** Opening Materials provided block **
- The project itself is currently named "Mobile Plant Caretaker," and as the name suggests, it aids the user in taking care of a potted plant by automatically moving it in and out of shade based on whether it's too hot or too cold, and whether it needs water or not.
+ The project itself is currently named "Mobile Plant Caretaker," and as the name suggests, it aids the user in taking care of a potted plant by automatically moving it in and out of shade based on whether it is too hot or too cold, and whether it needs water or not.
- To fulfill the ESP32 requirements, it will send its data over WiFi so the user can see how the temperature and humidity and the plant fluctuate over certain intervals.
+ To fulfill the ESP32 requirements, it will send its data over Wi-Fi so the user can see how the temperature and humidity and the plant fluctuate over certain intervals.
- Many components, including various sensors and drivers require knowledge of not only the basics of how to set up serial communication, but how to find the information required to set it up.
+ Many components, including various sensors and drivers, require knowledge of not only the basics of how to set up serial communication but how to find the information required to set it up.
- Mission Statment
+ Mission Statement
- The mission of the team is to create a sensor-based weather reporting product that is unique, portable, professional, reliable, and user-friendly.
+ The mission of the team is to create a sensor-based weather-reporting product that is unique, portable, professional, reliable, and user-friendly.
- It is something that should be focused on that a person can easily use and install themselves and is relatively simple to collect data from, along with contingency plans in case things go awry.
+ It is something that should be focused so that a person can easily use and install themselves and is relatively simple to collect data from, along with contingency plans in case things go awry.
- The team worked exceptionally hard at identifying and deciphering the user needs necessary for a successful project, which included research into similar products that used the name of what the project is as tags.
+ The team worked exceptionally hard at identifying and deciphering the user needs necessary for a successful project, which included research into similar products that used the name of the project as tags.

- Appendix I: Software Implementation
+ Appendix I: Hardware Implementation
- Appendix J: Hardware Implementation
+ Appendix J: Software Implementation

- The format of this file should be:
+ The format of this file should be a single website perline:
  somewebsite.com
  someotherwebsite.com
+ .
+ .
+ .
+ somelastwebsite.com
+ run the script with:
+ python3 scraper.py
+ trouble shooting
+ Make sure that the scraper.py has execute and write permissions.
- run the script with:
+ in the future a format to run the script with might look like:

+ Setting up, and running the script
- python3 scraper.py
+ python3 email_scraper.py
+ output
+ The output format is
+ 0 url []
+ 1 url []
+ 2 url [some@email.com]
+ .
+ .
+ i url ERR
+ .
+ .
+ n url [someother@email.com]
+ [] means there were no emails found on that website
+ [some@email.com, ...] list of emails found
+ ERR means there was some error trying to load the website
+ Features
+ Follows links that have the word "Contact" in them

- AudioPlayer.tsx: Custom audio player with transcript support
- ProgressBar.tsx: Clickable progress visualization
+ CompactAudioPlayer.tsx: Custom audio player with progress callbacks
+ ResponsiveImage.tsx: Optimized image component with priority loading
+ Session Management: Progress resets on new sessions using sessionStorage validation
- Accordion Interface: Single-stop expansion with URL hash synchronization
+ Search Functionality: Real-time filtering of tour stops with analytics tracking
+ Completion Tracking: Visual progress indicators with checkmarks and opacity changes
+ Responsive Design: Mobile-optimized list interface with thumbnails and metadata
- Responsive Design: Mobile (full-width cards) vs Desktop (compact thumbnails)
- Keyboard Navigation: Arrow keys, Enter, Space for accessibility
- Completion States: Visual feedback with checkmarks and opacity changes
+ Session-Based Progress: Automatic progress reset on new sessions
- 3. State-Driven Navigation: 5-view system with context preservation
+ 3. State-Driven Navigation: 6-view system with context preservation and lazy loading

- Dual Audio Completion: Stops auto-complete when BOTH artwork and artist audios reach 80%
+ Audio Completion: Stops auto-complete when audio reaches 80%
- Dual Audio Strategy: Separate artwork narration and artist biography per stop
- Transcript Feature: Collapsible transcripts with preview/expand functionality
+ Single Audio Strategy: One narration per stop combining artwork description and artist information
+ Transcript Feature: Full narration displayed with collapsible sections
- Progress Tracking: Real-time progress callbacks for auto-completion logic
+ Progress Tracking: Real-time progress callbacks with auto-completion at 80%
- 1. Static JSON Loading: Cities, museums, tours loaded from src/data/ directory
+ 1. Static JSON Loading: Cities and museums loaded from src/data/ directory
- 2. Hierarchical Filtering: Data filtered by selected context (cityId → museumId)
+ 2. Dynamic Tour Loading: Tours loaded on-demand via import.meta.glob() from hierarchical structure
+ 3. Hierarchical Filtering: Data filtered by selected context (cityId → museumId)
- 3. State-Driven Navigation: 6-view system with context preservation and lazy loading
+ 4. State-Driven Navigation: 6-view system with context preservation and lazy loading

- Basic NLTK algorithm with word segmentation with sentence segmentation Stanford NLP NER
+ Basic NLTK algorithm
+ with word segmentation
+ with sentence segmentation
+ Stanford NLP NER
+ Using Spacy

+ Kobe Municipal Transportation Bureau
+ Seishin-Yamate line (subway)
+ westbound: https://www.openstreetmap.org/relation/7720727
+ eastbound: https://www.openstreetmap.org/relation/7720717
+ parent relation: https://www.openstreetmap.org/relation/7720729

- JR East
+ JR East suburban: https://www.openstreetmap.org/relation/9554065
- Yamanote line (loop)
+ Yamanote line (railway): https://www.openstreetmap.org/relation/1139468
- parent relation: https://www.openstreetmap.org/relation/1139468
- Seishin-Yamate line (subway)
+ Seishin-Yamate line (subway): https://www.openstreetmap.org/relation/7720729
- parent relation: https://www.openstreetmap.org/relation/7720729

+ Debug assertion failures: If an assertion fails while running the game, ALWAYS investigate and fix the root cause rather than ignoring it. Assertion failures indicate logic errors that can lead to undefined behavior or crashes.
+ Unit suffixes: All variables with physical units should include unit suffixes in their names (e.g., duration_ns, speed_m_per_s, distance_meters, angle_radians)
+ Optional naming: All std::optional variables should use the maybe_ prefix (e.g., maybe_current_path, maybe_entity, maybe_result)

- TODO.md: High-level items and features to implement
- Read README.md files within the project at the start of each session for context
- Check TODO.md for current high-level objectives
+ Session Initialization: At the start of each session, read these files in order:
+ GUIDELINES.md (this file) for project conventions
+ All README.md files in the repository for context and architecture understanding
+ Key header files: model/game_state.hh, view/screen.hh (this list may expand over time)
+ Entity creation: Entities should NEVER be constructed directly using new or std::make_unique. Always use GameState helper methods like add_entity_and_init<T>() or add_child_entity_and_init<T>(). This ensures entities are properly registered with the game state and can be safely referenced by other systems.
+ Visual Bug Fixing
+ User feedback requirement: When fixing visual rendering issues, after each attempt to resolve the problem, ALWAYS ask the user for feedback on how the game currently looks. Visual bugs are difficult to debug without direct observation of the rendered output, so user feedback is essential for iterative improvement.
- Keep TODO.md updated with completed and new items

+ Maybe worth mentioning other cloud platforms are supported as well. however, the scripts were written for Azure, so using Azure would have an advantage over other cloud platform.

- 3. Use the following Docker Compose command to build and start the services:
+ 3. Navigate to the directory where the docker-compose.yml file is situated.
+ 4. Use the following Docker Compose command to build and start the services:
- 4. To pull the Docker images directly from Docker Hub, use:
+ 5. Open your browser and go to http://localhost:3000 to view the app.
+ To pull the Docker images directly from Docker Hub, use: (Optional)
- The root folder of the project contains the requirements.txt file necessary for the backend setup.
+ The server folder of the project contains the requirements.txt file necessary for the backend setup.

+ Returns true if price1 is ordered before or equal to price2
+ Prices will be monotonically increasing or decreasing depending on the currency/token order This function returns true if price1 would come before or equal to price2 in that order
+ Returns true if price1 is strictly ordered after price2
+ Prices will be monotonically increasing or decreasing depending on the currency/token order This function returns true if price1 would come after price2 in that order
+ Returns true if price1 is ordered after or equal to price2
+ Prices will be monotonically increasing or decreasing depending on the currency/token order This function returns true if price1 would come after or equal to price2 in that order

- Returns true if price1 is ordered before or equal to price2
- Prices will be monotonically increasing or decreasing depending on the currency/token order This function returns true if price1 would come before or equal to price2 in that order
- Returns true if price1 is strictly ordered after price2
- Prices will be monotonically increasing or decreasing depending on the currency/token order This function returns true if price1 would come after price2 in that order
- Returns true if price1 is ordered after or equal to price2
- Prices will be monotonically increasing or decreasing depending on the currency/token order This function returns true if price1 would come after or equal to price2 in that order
** Closing Materials provided block **
▶ Problem to solve
For this exercise, gather every line of the data that contains the word "loaded".

▶ Task solution
- 1. Static JSON Loading: Cities, museums, tours loaded from src/data/ directory
+ 1. Static JSON Loading: Cities and museums loaded from src/data/ directory
+ 2. Dynamic Tour Loading: Tours loaded on-demand via import.meta.glob() from hierarchical structure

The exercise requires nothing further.